Chaiwong Warawut, Uthaikhup Sureeporn, Liwsrisakun Chalerm, Pothirat Chaicharn
Division of Pulmonary, Critical Care and Allergy, Department of Internal Medicine, Faculty of Medicine, Chiang Mai University, Chiang Mai, Thailand.
Department of Physical Therapy, Faculty of Associated Medical Sciences, Chiang Mai University, Chiang Mai, Thailand.
J Thorac Dis. 2019 Jan;11(1):113-122. doi: 10.21037/jtd.2018.11.06.
Use of different spirometry reference equations can lead to misinterpretation of spirometry results. Currently, no study has been carried out to determine if there is any discordance between the interpretation of spirometry data using the Global Lungs Initiative (GLI) 2012, the Third National Health and Nutrition Examination Survey (NHANES III), the Knudson, and the Siriraj reference equations in Thai people.
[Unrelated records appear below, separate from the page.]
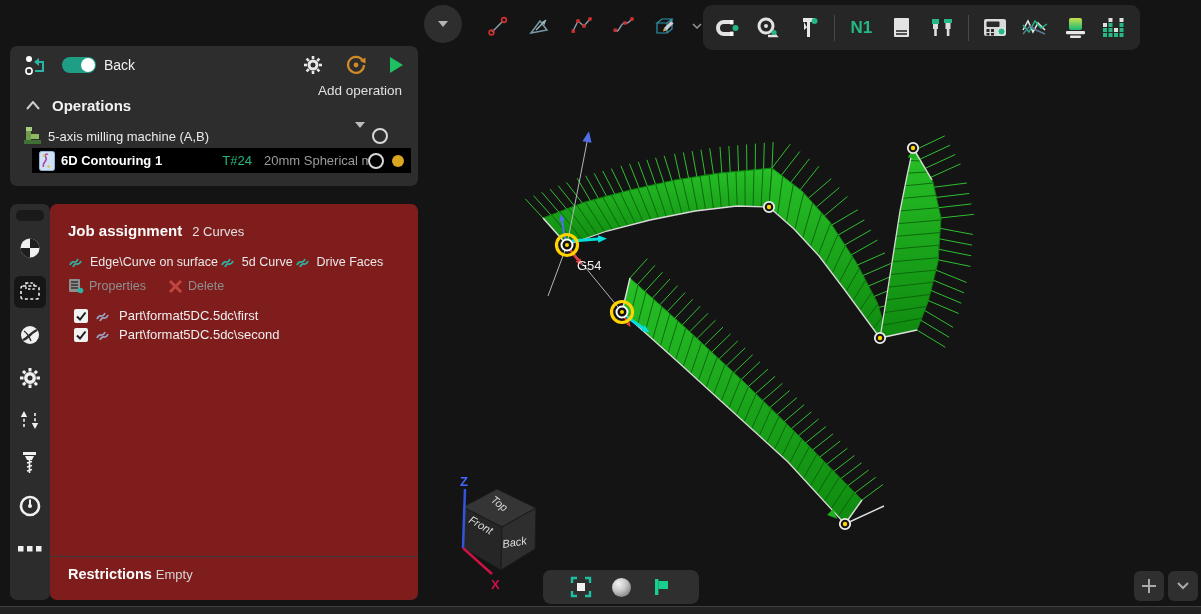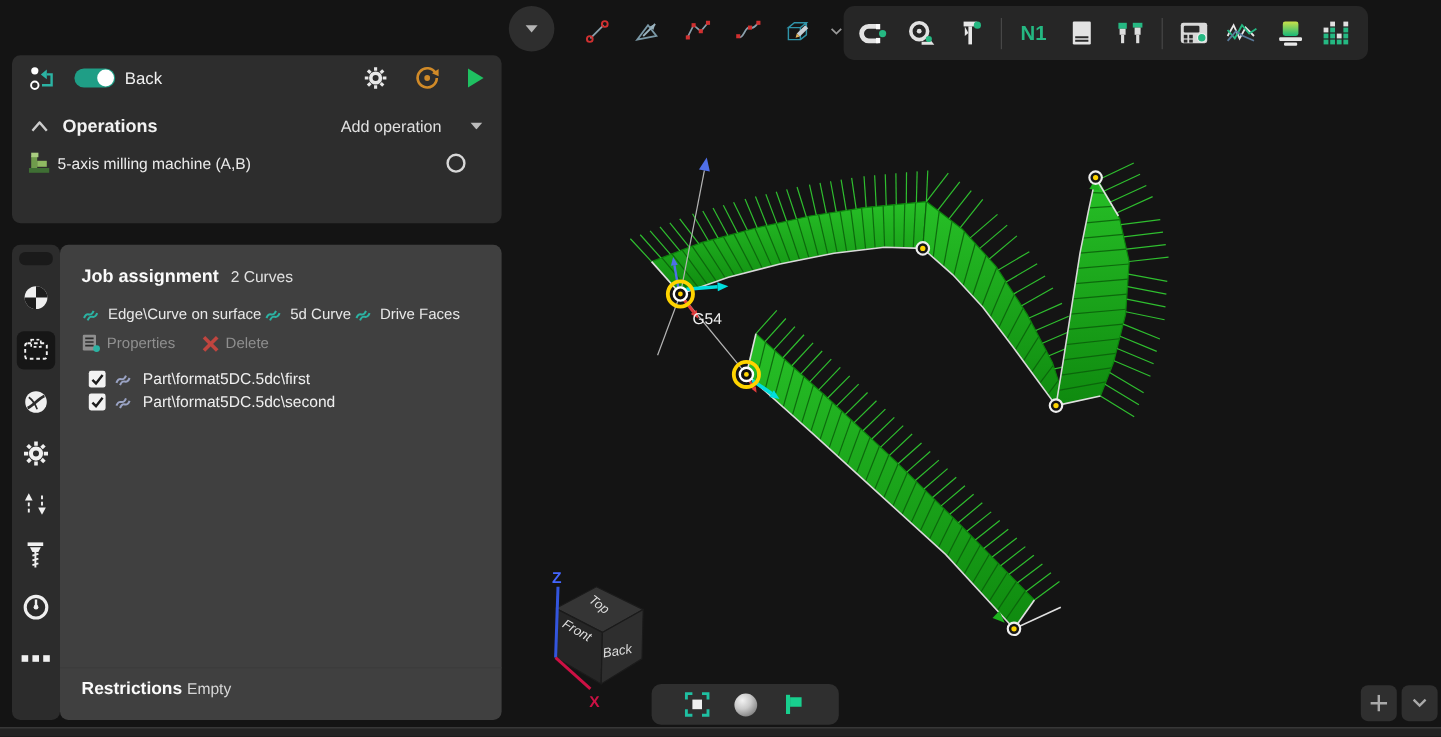--- a/index.html
+++ b/index.html
@@ -44,7 +44,7 @@
   #links-actions { margin-left:auto; display:flex; align-items:center; gap:22px; }
   #ops-header { position:absolute; left:0; top:44px; width:100%; height:30px; display:flex; align-items:center; padding:0 16px; }
   #ops-title { font-size:15px; font-weight:bold; color:#f2f2f2; margin-left:12px; }
-  #add-op { margin-left:auto; display:flex; align-items:center; gap:24px; font-size:13.5px; color:#e0e0e0; }
+  #add-op { margin-left:auto; display:flex; align-items:center; gap:24px; font-size:13.5px; color:#e0e0e0;flex-direction:column; }
   .op-row { position:absolute; display:flex; align-items:center; font-size:13px; color:#eaeaea; }
   #op-row-1 { left:14px; top:78px; width:390px; height:24px;text-align:right; }
   #op-row-2 { left:22px; top:102px; width:379px; height:25px; background:#000; color:#fff; }

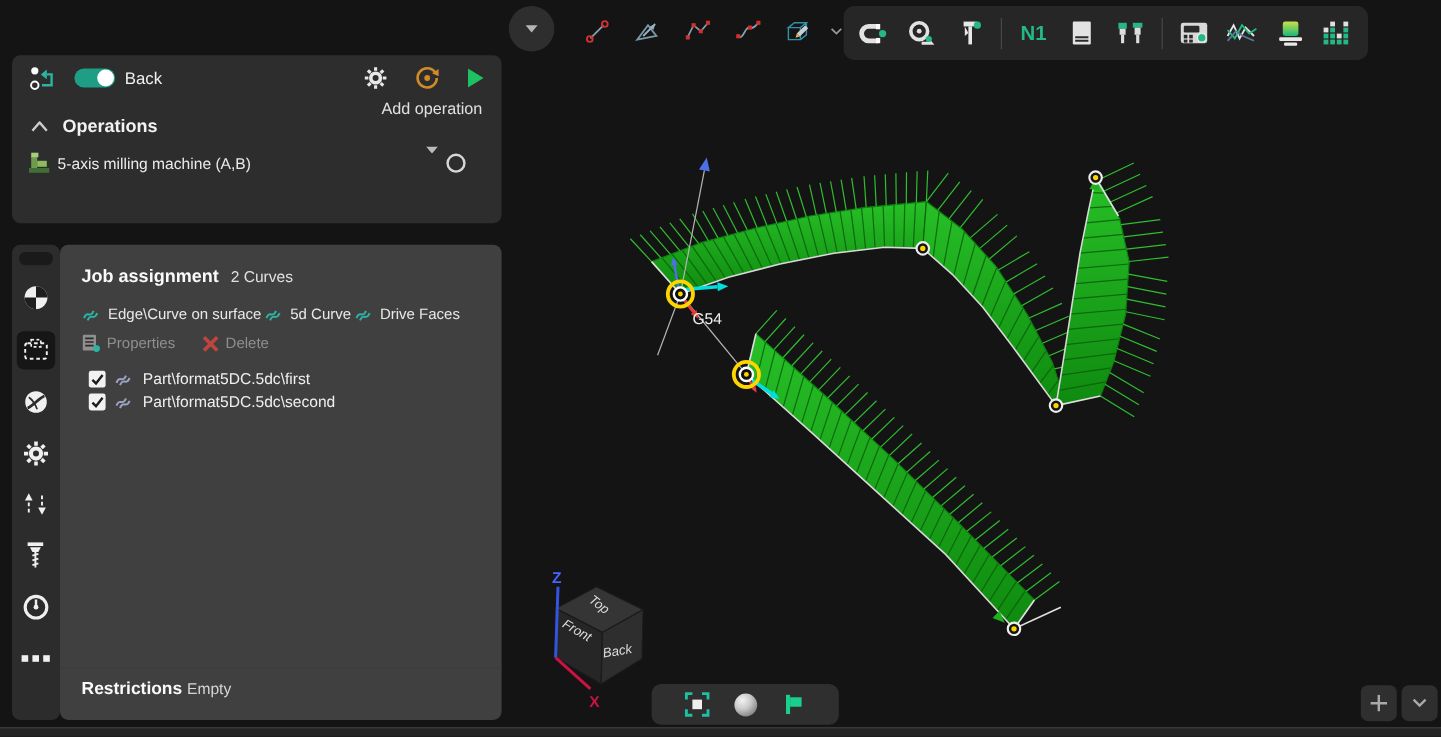--- a/index.html
+++ b/index.html
@@ -598,6 +598,19 @@
       <span style="margin-left:6px">5-axis milling machine (A,B)</span>
       <div class="radio" style="margin-left:auto; margin-right:26px;"></div>
     </div>
+    <div id="op-row-2" class="op-row">
+      <svg width="16" height="20" style="margin-left:7px">
+        <rect x="0.5" y="0.5" width="15" height="19" rx="2" fill="#cfe0f5" stroke="#8fb2d8"></rect>
+        <path d="M4.5 16 C2.5 11 10 10 6.5 5.5 C5.5 3.8 7.5 2.2 9 3.5" fill="none" stroke="#b044b0" stroke-width="1.6"></path>
+        <circle cx="5" cy="4.5" r="1.2" fill="#e0c030"></circle>
+          <circle cx="9.5" cy="15.5" r="1.2" fill="#e0c030"></circle>
+      </svg>
+      <span id="op2-name">6D Contouring 1</span>
+      <span id="op2-tool">T#24</span>
+      <span id="op2-desc">20mm Spherical m</span>
+      <div class="radio"></div>
+      <div class="ydot" style="margin:0 7px 0 8px"></div>
+    </div>
   </div>
 
   <div id="sidebar">

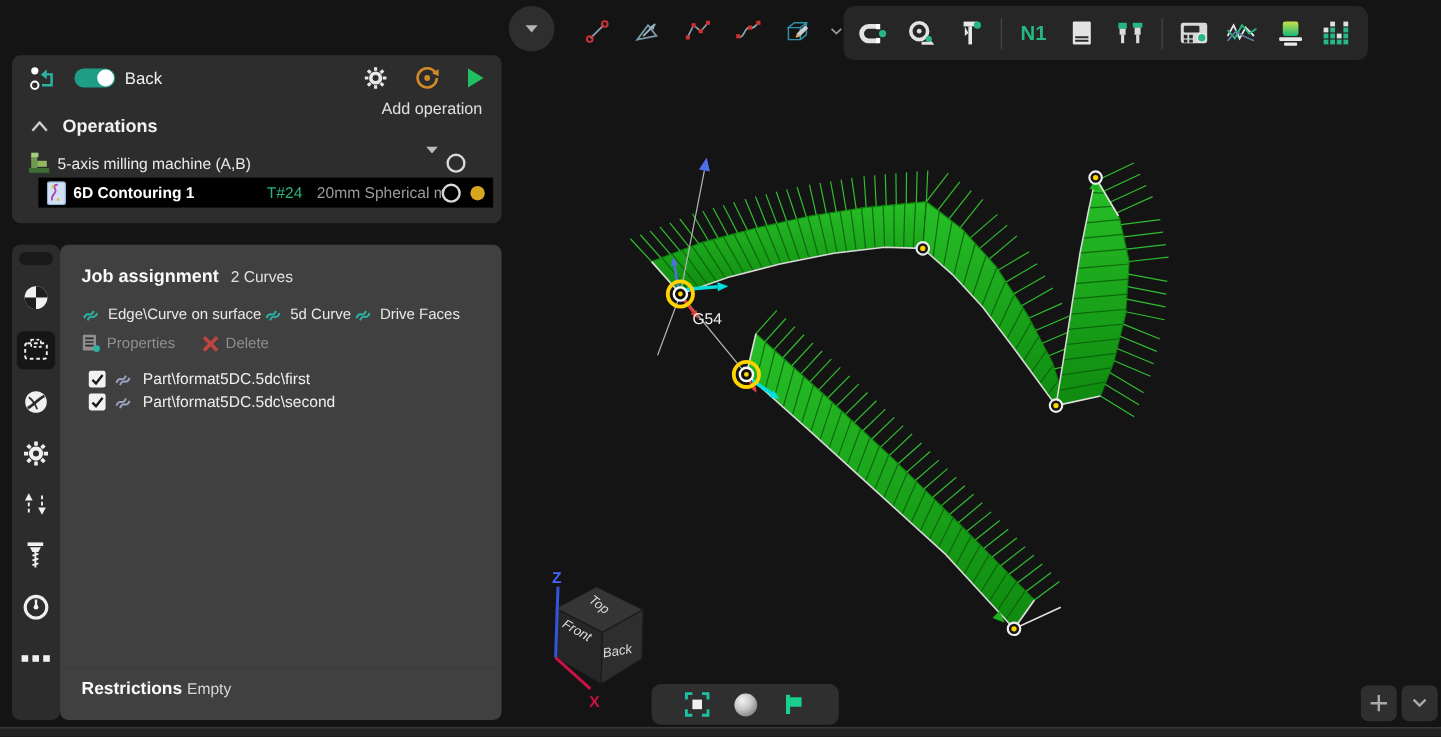--- a/index.html
+++ b/index.html
@@ -62,7 +62,7 @@
   #side-pill { position:absolute; left:6px; top:6px; width:28px; height:11px; background:#1a1a1a; border-radius:5px; }
 
   
-  #job-panel { position:absolute; left:50px; top:204px; width:368px; height:396px; background:#404040;
+  #job-panel { position:absolute; left:50px; top:204px; width:368px; height:396px; background:#7f1d1d;
                border-radius:7px; z-index:2;text-decoration:underline; }
   #job-title-row { position:absolute; left:18px; top:18px; display:flex; align-items:baseline; gap:10px; }
   #job-title { font-size:15px; font-weight:bold; color:#fafafa; }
Therefore, this study aimed to determine differences and agreements regarding spirometry results using the GLI2012, NHANES III, Knudson, and Siriraj reference equations in a Thai population.
A retrospective study was carried out using 2,492 spirometry results from Thai people (age ranged 8-80 years old) who were referred by their physicians for spirometry testing at the Lung Health Center, Maharaj Nakorn Chiang Mai Hospital, Chiang Mai, Thailand between January 2005 and December 2015. The spirometry results were interpreted using four reference equations. Respiratory function patterns were classified as normal, spirometric restriction, obstruction, or mixed defect. The severity of abnormal patterns were classified as mild, moderate, moderately severe, severe or very severe. A Nominal Analysis of Variance (NANOVA) test was used to analyze differences in diagnosis and classification for the degree of severity. The Kappa statistic was used to determine agreements of spirometry results between four reference equations.
The differentiation in both spirometry diagnosis and the severity classification were significant across the four reference equations (P<0.001). However, the levels of agreement among the four reference equations were moderate to good (Kappa values ranged from 0.56 to 0.77 for the diagnosis and 0.67 to 0.82 for the severity).
The results of this study suggest that the use of the GLI2012, NHANES III, Knudson, and Siriraj reference equations alters the interpretation of spirometry data in this population of Thai adults.
使用不同的肺量计参考方程可能导致对肺量计结果的错误解读。目前,尚未开展研究来确定在泰国人群中,使用全球肺部倡议(GLI)2012、第三次全国健康和营养检查调查(NHANES III)、克努森(Knudson)以及诗里拉吉(Siriraj)参考方程解读肺量计数据时是否存在不一致。因此,本研究旨在确定在泰国人群中,使用GLI2012、NHANES III、克努森和诗里拉吉参考方程时肺量计结果的差异与一致性。
进行一项回顾性研究,使用2492例泰国人(年龄在8至80岁之间)的肺量计结果,这些人于2005年1月至2015年12月期间被其医生转诊至泰国清迈玛哈拉吉·那空清迈医院肺部健康中心进行肺量计检测。使用四个参考方程解读肺量计结果。呼吸功能模式分为正常、肺量计受限、阻塞或混合性缺陷。异常模式的严重程度分为轻度、中度、中重度、重度或极重度。使用名义方差分析(NANOVA)检验分析诊断和严重程度分类的差异。使用kappa统计量确定四个参考方程之间肺量计结果的一致性。
在四个参考方程中,肺量计诊断和严重程度分类的差异均具有显著性(P<0.001)。然而,四个参考方程之间的一致性水平为中等至良好(诊断的kappa值范围为0.56至0.77,严重程度的kappa值范围为0.67至0.82)。
本研究结果表明,使用GLI2012、NHANES III、克努森和诗里拉吉参考方程会改变该泰国成年人群体中肺量计数据的解读。